Determine the dictionary. Now, for each leaf node k of the partition tree, i.e., for each subset of training patches $\{\mathbf {P}_{i}\}_{i\in \Lambda _{k}}$, where $\Lambda _{k}\subset \{1,2,\ldots ,n\}$ is the subset of indices of these training patches, the mean matrix is computed by

$$\begin{aligned} \mathbf {C}_k=\frac{1}{|\Lambda _{k}|}\sum _{i\in \Lambda _{k}}\mathbf {P}_i. \end{aligned}$$

(7)

Then, compute the normalized eigenvectors $\mathbf {u}_k$ and $\mathbf {w}_k$ to the maximal eigenvalue of $\mathbf {C}_{k}^{T}\mathbf {C}_{k}$ and $\mathbf {C}_{k}\mathbf {C}_{k}^{T}$, $k=1,2,\ldots ,K$. Let $\lambda _{k}$ be the maximal singular value of the mean matrix $\mathbf {C}_k$, then $\lambda _{k}\mathbf {u}_k\mathbf {w}_k^{T}$ is the best rank-one approximation of the mean matrix $\mathbf {C}_{k}$. Hence, we initialize the first dictionary element

$$\begin{aligned} \widetilde{\mathbf {D}}_1 =\mathbf {u}_1\mathbf {w}_1^T \end{aligned}$$

(8)

describing the main structure of the mean matrix $\mathbf {C}=\mathbf {C}_{1}$. That is, we get the first layer sub-dictionary. Then, for each pair of children nodes with index sets $\Lambda _{2k}$ and $\Lambda _{2k+1}$ from the same parent node, we define

$$\begin{aligned} \widetilde{\mathbf {D}}_k =\lambda _{2k}\mathbf {u}_{2k}\mathbf {w}_{2k}^T-\lambda _{2k+1}\mathbf {u}_{2k+1}\mathbf {w}_{2k+1}^T, \mathbf {D}_k=\frac{ \widetilde{\mathbf {D}}_k}{\Vert \widetilde{\mathbf {D}}_k\Vert _{F}}, \end{aligned}$$

(9)

thereby describing the difference of main structures of $\mathbf {C}_{2k}$ and $\mathbf {C}_{2k+1}$. Once $\mathbf {D}_k$ is calculated for all nodes, the final dictionary $\mathbf {D}=[\mathbf {d}_1,\mathbf {d}_2, \ldots , \mathbf {d}_K]$ is determined, where $\mathbf {d}_k =\text {vec}(\mathbf {D}_{k})\in \mathbb {R}^{m}$. Figure 1 shows the process for dictionary learning by the TTSP algorithm.
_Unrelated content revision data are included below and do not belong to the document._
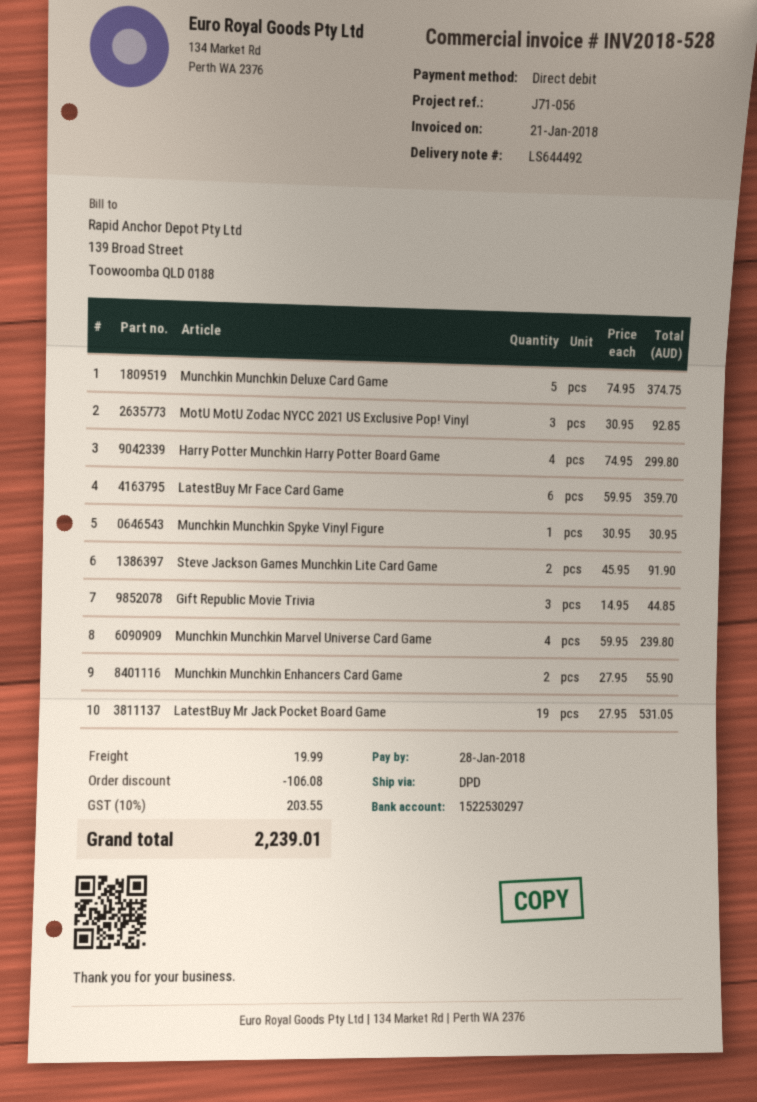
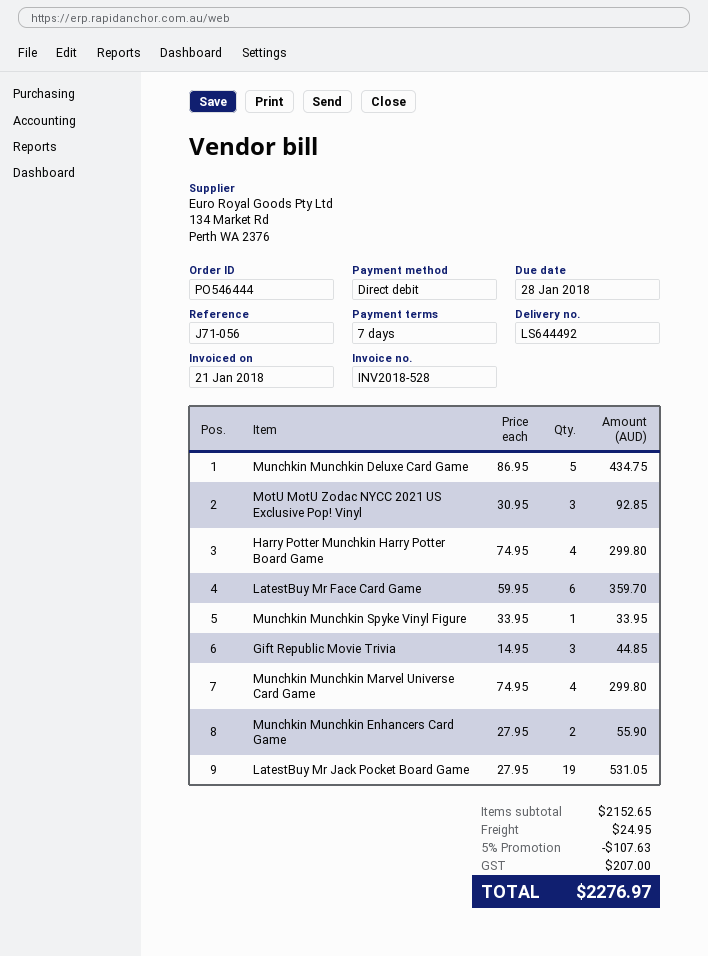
Munchkin Munchkin Deluxe Card Game: 5 x 74.95 = 374.75 -> 5 x 86.95 = 434.75
Munchkin Munchkin Spyke Vinyl Figure: 1 x 30.95 = 30.95 -> 1 x 33.95 = 33.95
Steve Jackson Games Munchkin Lite Card Game: 2 x 45.95 = 91.90 -> none
Munchkin Munchkin Marvel Universe Card Game: 4 x 59.95 = 239.80 -> 4 x 74.95 = 299.80
discount: 106.08 -> 107.63
shipping: 19.99 -> 24.95
tax: 203.55 -> 207.00
total: 2239.01 -> 2276.97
By construction, our dictionary learning method can be regarded as a generalized wavelet approach, where the dictionary elements $\mathbf {D}_{k}$ for $k>1$ are “wavelet functions” and $\mathbf {D}_{1}$ is a ”scaling function”. In the TTSP algorithm, the partition to the subsets of image patches is used to implement the nonlocal similarity prior. It can be seen that the TTSP algorithm is used to quickly top-bottom divide each leaf node into the left child and right child by the best rank-1 approximation of the mean (center) matrix pair. While the traditional K-SVD algorithm is an iterative method, which has the disadvantages of large calculation quantity and low accuracy (Zhou et al. 2014). Nonetheless, the point here is that a noisy result from L-BFGS is used to learn the dictionary. Using the TTSP algorithm, the inversion for stronger noise levels is still not satisfactory. To get around this limitation, the artifact-reduced step is not employed at every L-BFGS iteration, but rather, we perform several iterations for each L-BFGS step.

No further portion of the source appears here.